La fin de l’existence légale des Frères musulmans en Egypte ?
Un tribunal égyptien vient de mettre fin à l’existence officielle des frères musulmans sur les bords du Nil, tout en laissant ouverte la possibilité de faire appel de cette décision pour le moins étonnante ! Cependant, quand on voit l’impéritie du gouvernement de Mohammed Morsi rétrospectivement, on se demande comment on peut commettre autant d’erreurs quand on est au pouvoir.
Ce jeune et fringant ministre de la défense qui se faisait passer pour un sympathisant des Frères, effectuant sans faute ses cinq dévotions quotidiennes et s’abstenant de vivre à l’occidentale, a bien caché son jeu. D’ailleurs, le président Moubarak qui lui doit sa libération a dit de lui qu’il était très futé, ce qui est l’avis d’un connaisseur ayant eu la haute main sur toute l’Egypte durant trois décennies.
On revient à la case départ puisque les Frères n’auront plus aucune existence légale en Egypte. Leurs biens ont été saisis, leurs institutions dissoutes et il ne restera plus rien de leurs activités politiques, ce qui signifie que toutes les négociations en vue de dégager une aile modérée de la secte ont échoué. Et, dernier mais non moindre, le général Aboul Fatah al Sissi va sûrement se présenter aux élections présidentielles, sans avoir en face de lui, un candidate islamiste. Le nouveau Hosni Moubarak est né.
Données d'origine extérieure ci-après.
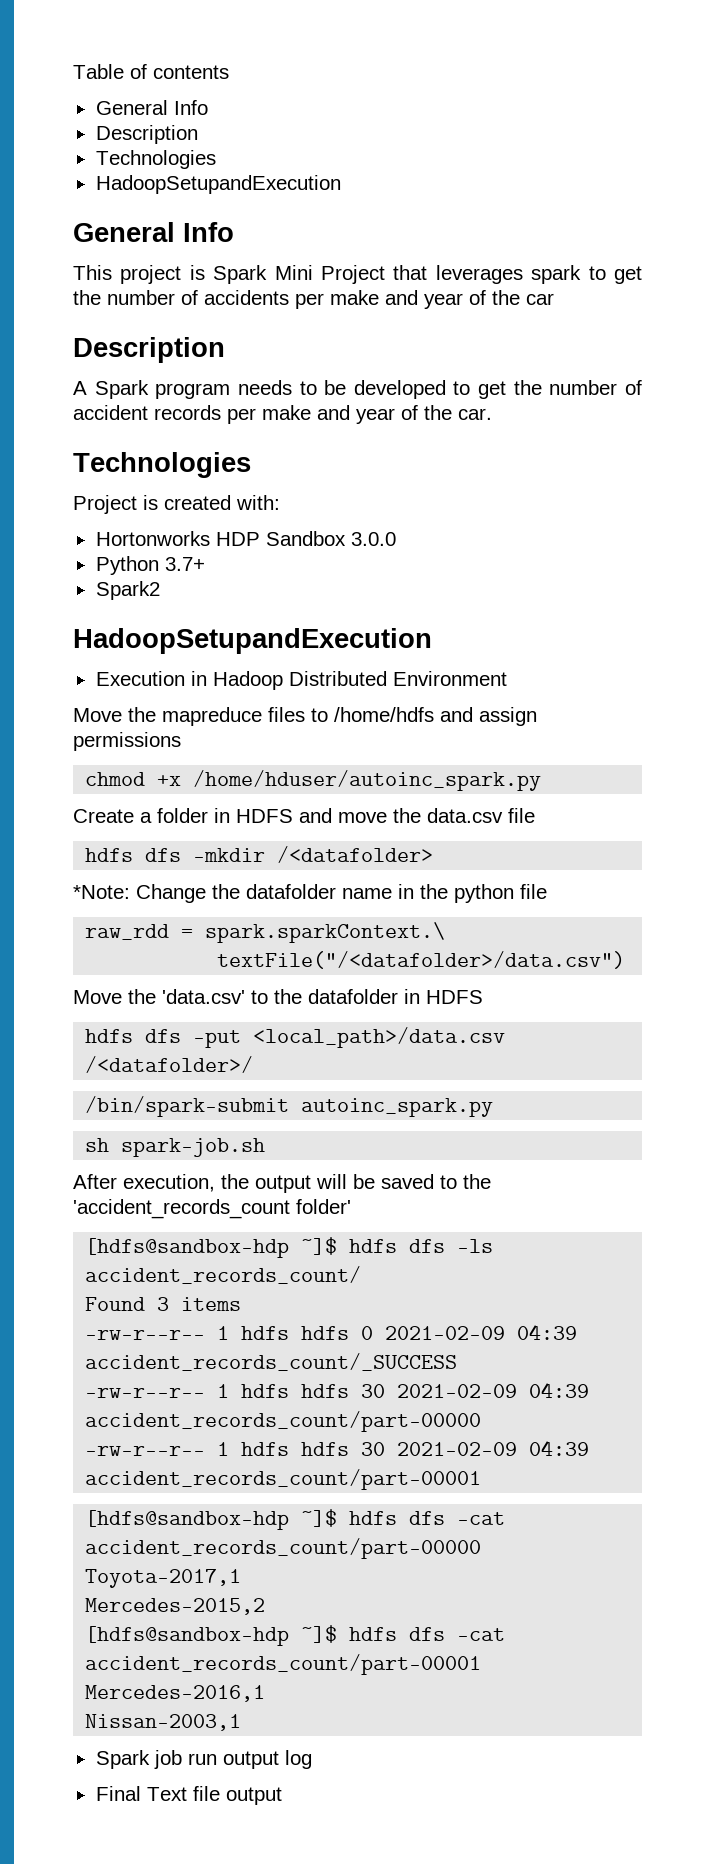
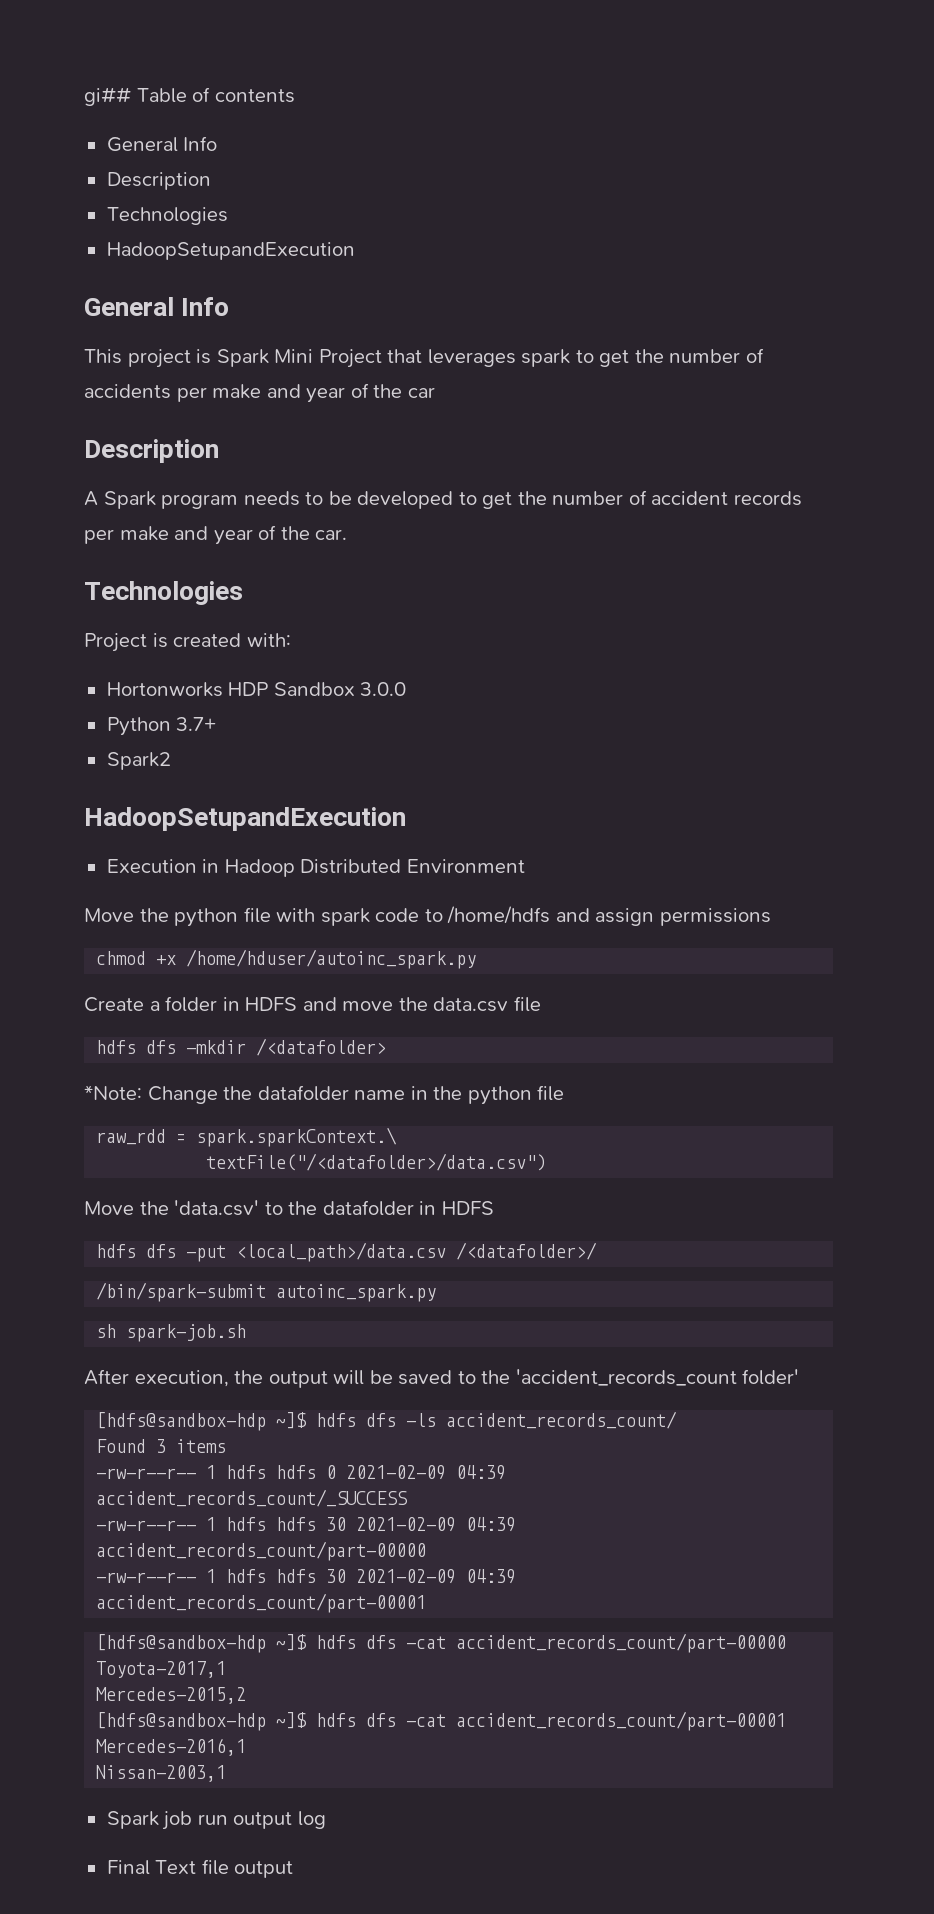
(73, 71) none -> [84,87,131,106] gi##
[162,707,305,726] mapreduce files -> [174,907,420,927] python file with spark code

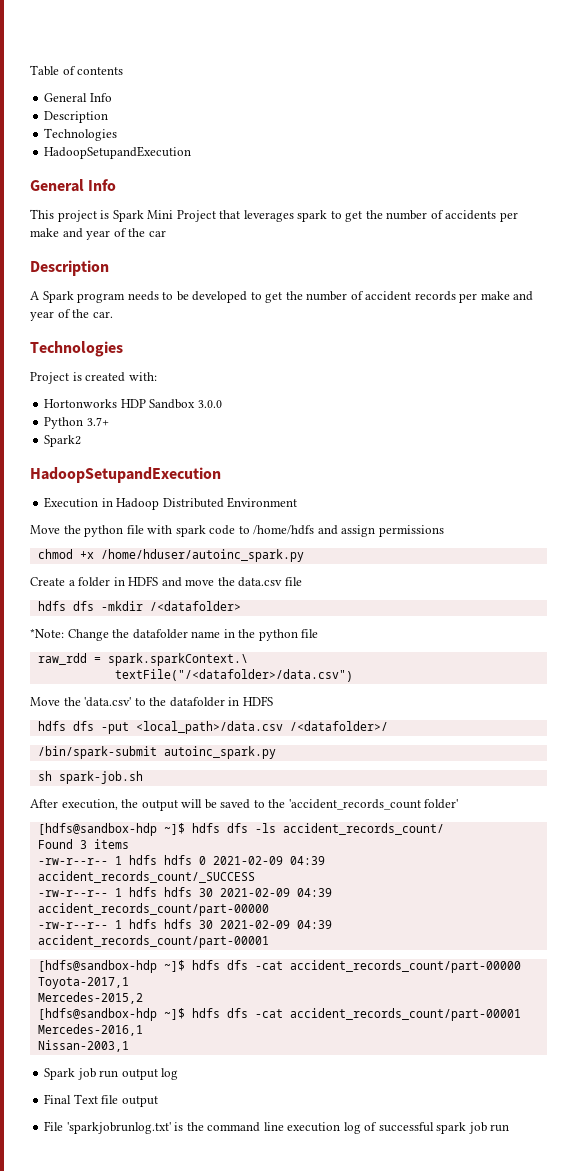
[84,87,131,106] gi## -> (30, 70) none
(294, 1869) none -> [44,1121,510,1134] // File 'sparkjobrunlog.txt' is the command line execution log of successful spark job run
J’avais écrit ici même que M. Morsi avait commis une erreur qui lui serait fatale en limogeant sans ménagement le vieux maréchal (al mouchir) al Tantawi qui n’avait pas dit son dernier mot. L’armée n’a pas accepté ce camouflet, elle est intelligente et sait tout ce qui se passe dans le pays dont elle assure la surveillance et la sécurité. Ce qui veut dire que toutes les conversations gouvernementales, notamment celles des chefs islamistes, étaient écoutées, ce que les principaux intéressés firent mine d’ignorer. Après le limogeage de son chef, l’armée a décidé de réagir à l’égyptienne en faisant semblant de se taire et de se réfugier dans ses casernes. Mais en réalité, le clan du président Moubarak, très puissant tant au sein de l’armée que dans la société civile, tissait sa toile.
Les dés étaient jetés. Le sort de Morsi était scellé. Mais l’Egypte a perdu près de deux ans et demi. Beaucoup de choses se sont déréglées, d’autres prendront autant de temps pour se remettre en place. Mais une chose est sûre : l’armée tient les choses bien en main et ne lâchera plus jamais le pouvoir. L’islamiste politique en Egypte ne sera plus qu’une petite, toute petite parenthèse dans l’histoire de l’Egypte moderne.
Au début du coup d’Etat, les USA ont fait mine d’émettre des réserves et de demander la libération des détenus et de leur chef, M. Mors.i En réalité, ils observaient la situation et craignaient qu’elle ne vire à l’iranienne, ce qui constitue à leurs yeux un véritable cauchemar … Cela n’a pas échappé aux généraux égyptiens qui en conçurent une certaine méfiance à l’égard de leurs alliés.
L’armée égyptienne stimulera les investisseurs, elle est adossée aux Saoudiens et aux Emirats arabes unis qui redoutaient l’installation des islamistes au pouvoir. Ils ont même fait savoir aux généraux égyptiens qu’ils leur offriraient dix fois plus d’argent que l’aide américaine. Là aussi, la crédibilité US en a pris un coup, Washington refusant de cautionner un coup d’état pourtant rendu nécessaire par les projets de constitution islamiste des amis de M. Morsi. Souvenez vous de ces barbus installés dans les travées du parlement égyptien ou des avocats des parties civiles vociférant lors du procès du Pr. Hosni Moubarak…
Il existe des pays qui n’ont pas de tradition démocratique enracinée ni même de formation politique sérieuse de leurs citoyens. Or, l’armée égyptienne est la seule institution vraiment organisée du pays. Et depuis Nasser, c’est elle qui dirige le pays. Jetez un coup sur la biographie de Sadate, écrite par Robert Solé, qui vient de paraître aux éditions Perrin.
Certes, les victimes, nombreuses, de ce coup d’Etat sont à déplorer et il y aura certainement de lourdes peines de prison à l’encontre des islamistes et de leurs chefs. Il est presque certain que les généraux n’auront pas trop besoin de manipuler le résultats des élections présidentielles tant le général ministre de la défense fait figure de héros et de sauveur.
Au fond, la religion comme instrument de la gouvernance de la politique, cela ne marche pas. C’est la grande leçon de cette aventure.